A mentalidade esquerdista intoxica-se de mitos difamatórios de maneira
a não cair jamais na tentação de ver no adversário um rosto humano. Até hoje
os quatrocentos guerrilheiros mortos na ditadura, muitos deles caídos de armas
na mão, merecem mais lágrimas do que os cem milhões de civis desarmados
que eles, como membros do movimento comunista internacional, ajudaram a
matar. Até hoje os que nadam em indenizações milionárias como prêmio da sua
cumplicidade com os regimes mais bárbaros e genocidas não consentem em
dizer uma só palavra de conforto às vítimas da guerrilha brasileira, dando por
pressuposto que a condição de ser humano é monopólio da esquerda, que
aqueles que a esquerda matou, mesmo transeuntes inocentes, não passam de
cachorros loucos abatidos pelo bem da saúde pública.

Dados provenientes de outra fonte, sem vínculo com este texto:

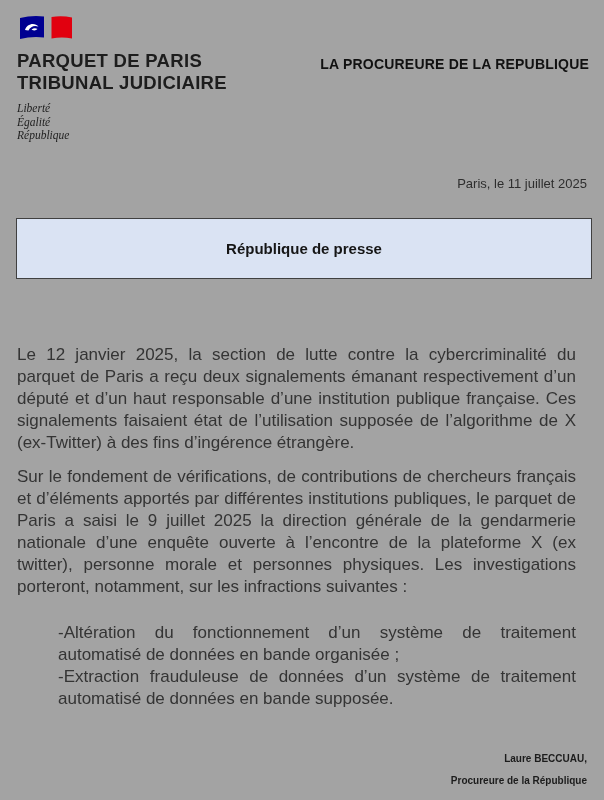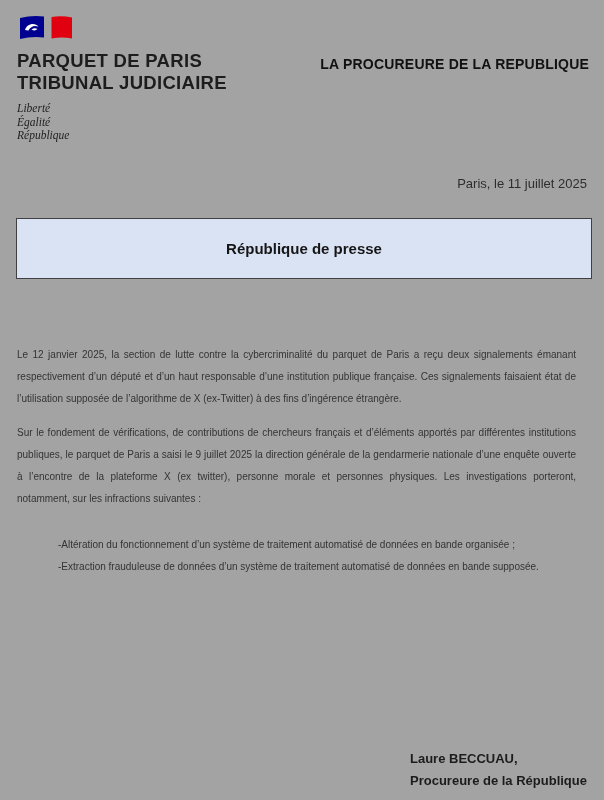--- a/index.html
+++ b/index.html
@@ -37,34 +37,34 @@
   .banner{
     position:absolute;top:218px;left:16px;right:12px;height:59px;
     background:var(--banner_bg,#dae3f3);
     border:1.5px solid var(--banner_border,#404040);
     display:flex;align-items:center;justify-content:center;
   }
   .banner-title{font-size:15px;font-weight:700;color:#161616;}
   
   .main-text{
     position:absolute;top:344px;left:17px;right:28px;
-    font-size:10px;line-height:22px;color:#343434;
+    font-size:17px;line-height:22px;color:#343434;
   }
   .main-text p{margin:0;text-align:justify;}
   .para2{margin-top:12px !important;}
   .list{margin-top:24px;}
   .list-item{
     margin:0 0 5px 0;
     padding-left:41px;
     text-align:justify;
   }
   
   .signature{
     position:absolute;top:748px;right:17px;
-    font-size:13px;font-weight:700;
+    text-align:right;font-size:10px;font-weight:700;
     line-height:22px;color:#1c1c1c;
   }
 </style>
 </head>
 <body>
 
 <div class="page">
 
   <div class="header-left">
     <svg class="flag" viewBox="0 0 60 28" xmlns="http://www.w3.org/2000/svg" aria-hidden="true">

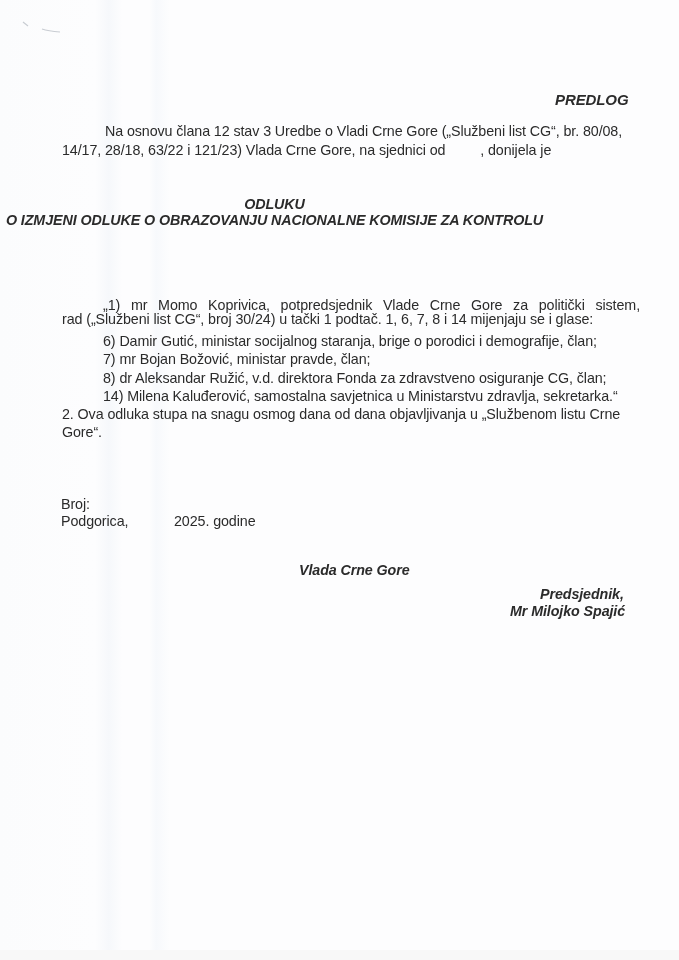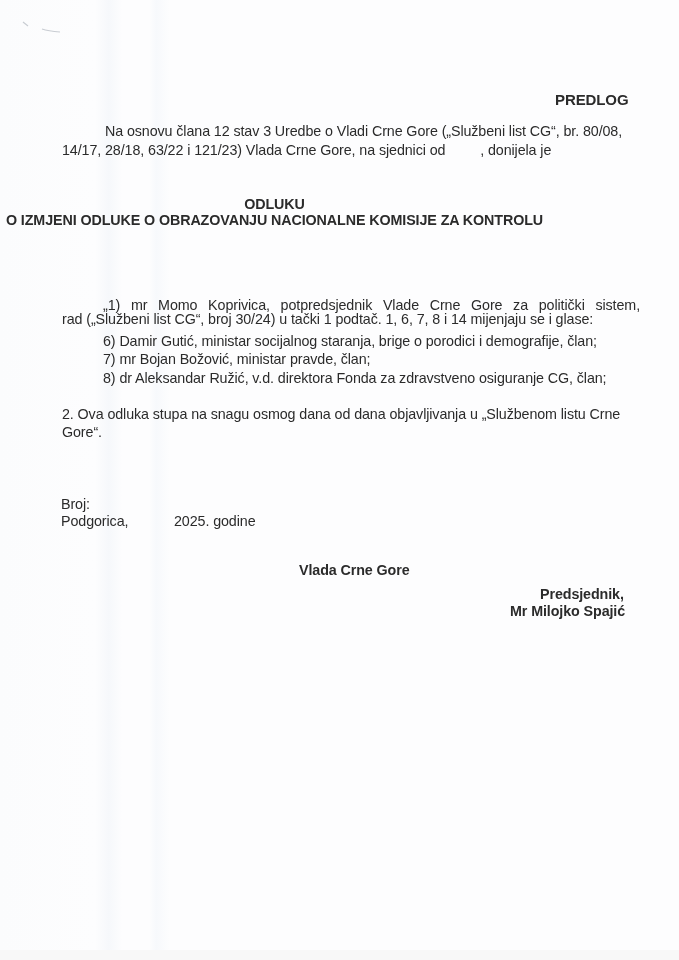--- a/index.html
+++ b/index.html
@@ -21,21 +21,21 @@
       width: 679px; height: 960px;
       background: linear-gradient(90deg, #fbfcfd 0%, #fdfdfe 14%, #f6f8fb 16%, #fdfdfe 18%, #fdfdfe 22%, #f7f9fc 23%, #fdfdfe 25%, #fdfdfe 100%);
     }
     .scan-mark {
       position: absolute;
       left: 22px; top: 20px;
       width: 40px; height: 14px;
     }
     .abs { position: absolute; white-space: nowrap; }
     .txt { font-size: 14.3px; line-height: 16px; letter-spacing: -0.1px; }
-    .bold { font-weight: bold; }
+    .bold { font-weight: bold; font-style: italic; }
     .center { text-align: center; }
     .predlog { left: 555px; top: 92px; font-size: 15px; }
     .title-block { left: 0; width: 549px; }
     .justify-line {
       text-align: justify;
       text-align-last: justify;
       white-space: normal;
     }
     .footer-line { position: absolute; left: 0; right: 0; bottom: 0; height: 10px; background: #f8f8f8; }
   </style>
@@ -56,20 +56,21 @@
   <div class="abs txt bold center title-block" style="top:196px;">ODLUKU</div>
   <div class="abs txt bold center title-block" style="top:212px;">O IZMJENI ODLUKE O OBRAZOVANJU NACIONALNE KOMISIJE ZA KONTROLU</div>
 
   <div class="abs txt" style="left:62px; top:280px;margin-top:31px;">rad („Službeni list CG“, broj 30/24) u tački 1 podtač. 1, 6, 7, 8 i 14 mijenjaju se i glase:</div>
 
   <div class="abs txt justify-line" style="left:103px; top:297px; width:537px;">„1) mr Momo Koprivica, potpredsjednik Vlade Crne Gore za politički sistem,</div>
 
   <div class="abs txt" style="left:103px; top:333px;">6) Damir Gutić, ministar socijalnog staranja, brige o porodici i demografije, član;</div>
   <div class="abs txt" style="left:103px; top:351px;">7) mr Bojan Božović, ministar pravde, član;</div>
   <div class="abs txt" style="left:103px; top:370px;">8) dr Aleksandar Ružić, v.d. direktora Fonda za zdravstveno osiguranje CG, član;</div>
+  <div class="abs txt" style="left:103px; top:388px;">14) Milena Kaluđerović, samostalna savjetnica u Ministarstvu zdravlja, sekretarka.“</div>
 
   <div class="abs txt" style="left:62px; top:406px;">2. Ova odluka stupa na snagu osmog dana od dana objavljivanja u „Službenom listu Crne</div>
   <div class="abs txt" style="left:62px; top:424px;">Gore“.</div>
 
   <div class="abs txt" style="left:61px; top:496px;">Broj:</div>
   <div class="abs txt" style="left:61px; top:513px;">Podgorica,</div>
   <div class="abs txt" style="left:174px; top:513px;">2025. godine</div>
 
   <div class="abs txt bold" style="left:299px; top:562px;">Vlada Crne Gore</div>
   <div class="abs txt bold" style="left:540px; top:586px;">Predsjednik,</div>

Para o sr. Hatoum, basta um sinal de bondade na pessoa de Nélson
Rodrigues, para produzir a conclusão automática e infalível: Não, ele não pode
ter sido de direita.
Nunca li os romances do sr. Hatoum, mas até admito, como hipótese
extrema, que um idiota possa escrever um bom livro de ficção. O que é
inadmissível é aceitar como “intelectual”, como formador de opinião, um sujeito
que formou a sua na base do puro zunzum e sai por aí arrotando julgamentos
sobre o que desconhece.
Hoje, esse tipo de gente domina não só a FLIP, como todo o mercado
editorial, as universidades e a mídia cultural, mas um dia a juventude
brasileira, cansada de ser ludibriada por esses farsantes, adquirirá cultura por
conta própria (espero sinceramente ajudá-la nisso) e não se curvará mais às
opiniões recebidas. Submeterá seus gurus aos testes mais duros e chutará o
traseiro daqueles que forem desmascarados como ignorantes palpiteiros a
serviço de interesses mafiosos e partidários. Garanto que, entre meus alunos,
há pelo menos cem que são incomparavelmente superiores, em inteligência e
conhecimentos, aos donos da FLIP e à massa de seus puxa-sacos. O
renascimento cultural do Brasil vem-se preparando no silêncio e na modéstia do
trabalho sério, do esforço genuíno, na paciente aquisição dos instrumentos da
vida intelectual superior. Quando esses jovens ocuparem o espaço que
merecem, não haverá mais lugar para os picaretas de luxo, para os comedores
insaciáveis de verbas públicas, para os apadrinhados de um governo que vive
da mentira e da corrupção. Quando soar a hora, cada um destes últimos,
desprovido da interproteção mafiosa, será julgado no tribunal da competência e
da honradez intelectual e, muito previsivelmente, jogado às trevas do
anonimato, de onde nunca deveria ter saído.